Concentration of Risk
Last week, I wrote a post on why we shouldn’t feel bad for cyber insurance carriers because they do a pretty good job of limiting their obligations in the event of a loss. Since then, I recall reading a story about concentration risk with some insurance providers in Florida and started wondering if there is likely to be a similar challenge evolve in the cyber insurance arena. The problem in the Florida instance was, as far as I can recall from the story, that a particular carrier insured many houses in Florida. During a particularly bad year for hurricanes, the carrier went bankrupt because they weren’t able to cover the claims from their many customers.
As I understand it, larger carriers mitigate this risk by maintaining a broad portfolio of insured clients in geographically distributed areas, and limit exposure to any given area through rate adjustments. Insurance only works when there are many more people paying in than cashing out through claims. Of course, there are reinsurers who can also help cover losses from a carrier, but they too, have to monitor their risk concentrations.
Hopefully it’s obvious where I’m going here. In the cyber security world, risk is not concentrated along geographic boundaries, but rather on technical boundaries. I suspect that the cyber actuaries at insurance providers already have this problem well in hand, but I can see that it will be difficult to avoid risk concentration in cyber insurance, particularly given the mono-cultures we have in technology, that can lead to events such as WannaCry and NotPetya rapidly causing massive damage across geographic and industry lines. While cyber insurance carriers may be able to limit their exposure on any given policy through liability caps, if all or most of a carrier’s clients simultaneously need to make a claim, we will likely see something similar to the Florida hurricane situation. From a macro perspective, it seems to me that cyber insurance carriers may be better served to focus more on this technology mono-culture problem, than on monitoring the controls of any given organization.

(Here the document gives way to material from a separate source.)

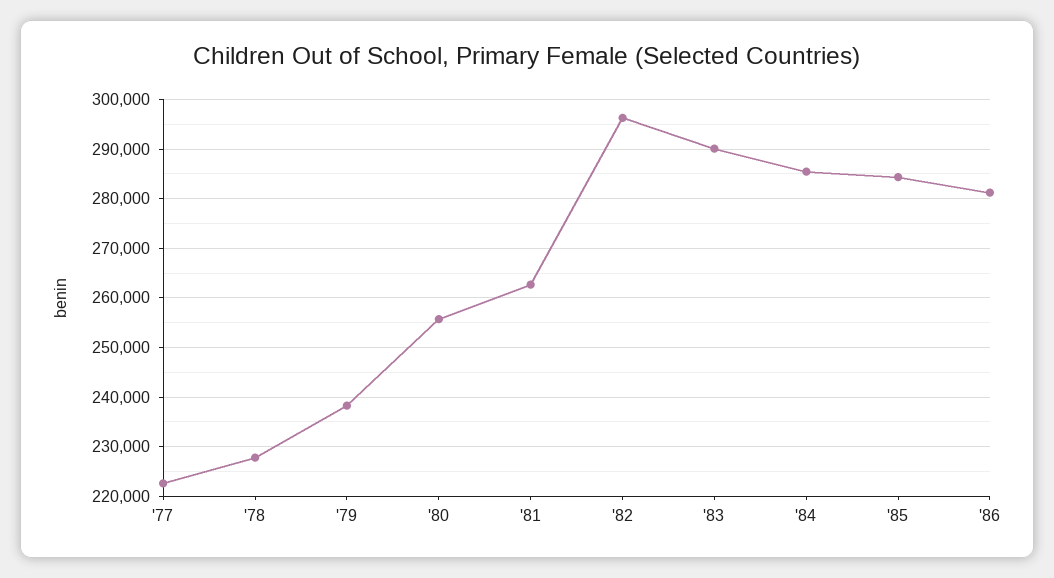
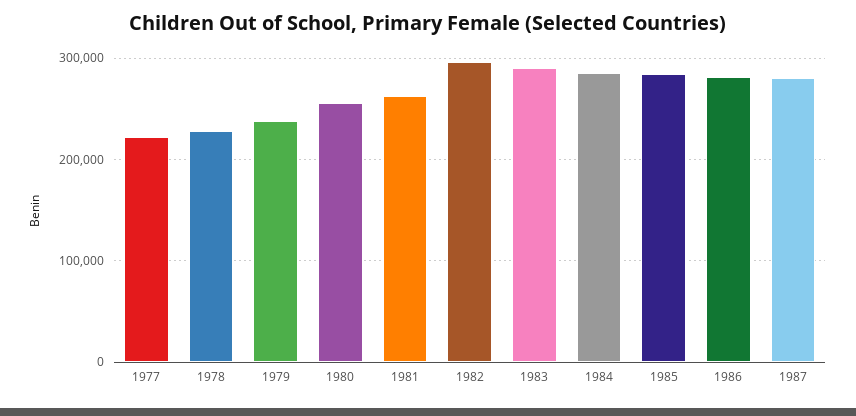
1987: none -> 280000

Internally Inconsistent Regulations
The GDPR has been on my mind a lot lately. The GDPR mandates that the personal data of EU citizens be both properly protected and accessible. Exactly what that means is left to the Data Controller and Data Processor to guess, presuming that the data protection authorities will tell them, in the form of a potentially existential fine, if they guess wrong. The recently disclosed Meltdown and Spectre CPU predictive execution “vulnerabilities” raise an interesting paradox: it may not be possible for an organization to both protect the data AND ensure it is available, at least on certain timelines. I certainly don’t believe that Meltdown or Spectre create this situation, but they highlight that the situation could exist.

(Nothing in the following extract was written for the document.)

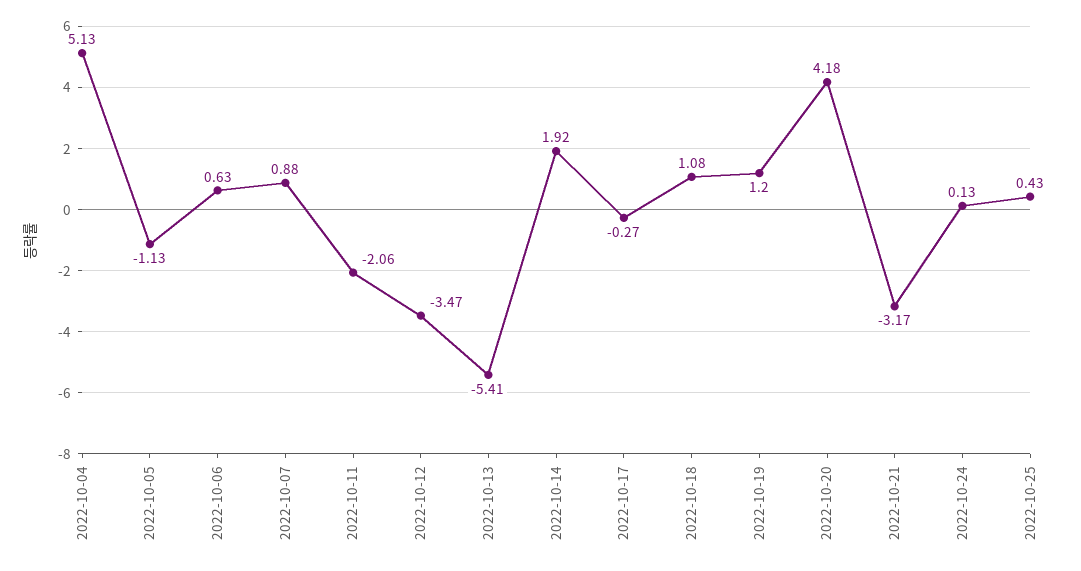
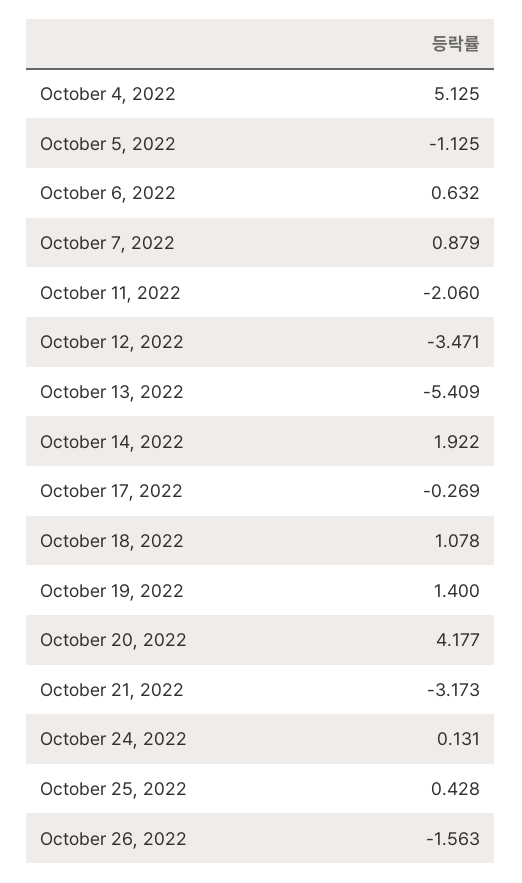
2022-10-19: 1.2 -> 1.4
October 26, 2022: none -> -1.563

The vendor response to Meltdown and Spectre has been disastrous: vendors are releasing patches, only to later retract them, some software creates incompatibilities with fixes from other vendor, some vendors recommend not installing other vendor fixes, and so on. And there is no meaningful recourse for technology users beyond waiting for software fixes that potentially cause significant performance impacts and/or random system reboots: hardware vendors have yet to release new processors that fully fix the problem.
If Meltdown and Spectre were more serious vulnerabilities, in terms of the potential risk to personal data, how do Data Controllers and Data Processors balance the risk between the dual mandates of security and availability in the GDPR, with such a potentially significant stick hanging over their heads. The “regulatory doves”, no doubt, will respond that “regulators would take a measured view in any kind of enforcement situation”. Maybe they would, and maybe they would decide that an organization chose badly when making the determination of whether to shut off it’s systems to protect the personal data, or keep them running (and data vulnerable).
Hopefully this remains in the domain of an academic thought experiment, however with with trend line of EternalBlue, Intel AMT, Intel ME, and now Meltdown/Spectre, it seems highly likely that some organizations will face this decision in the not so distant future.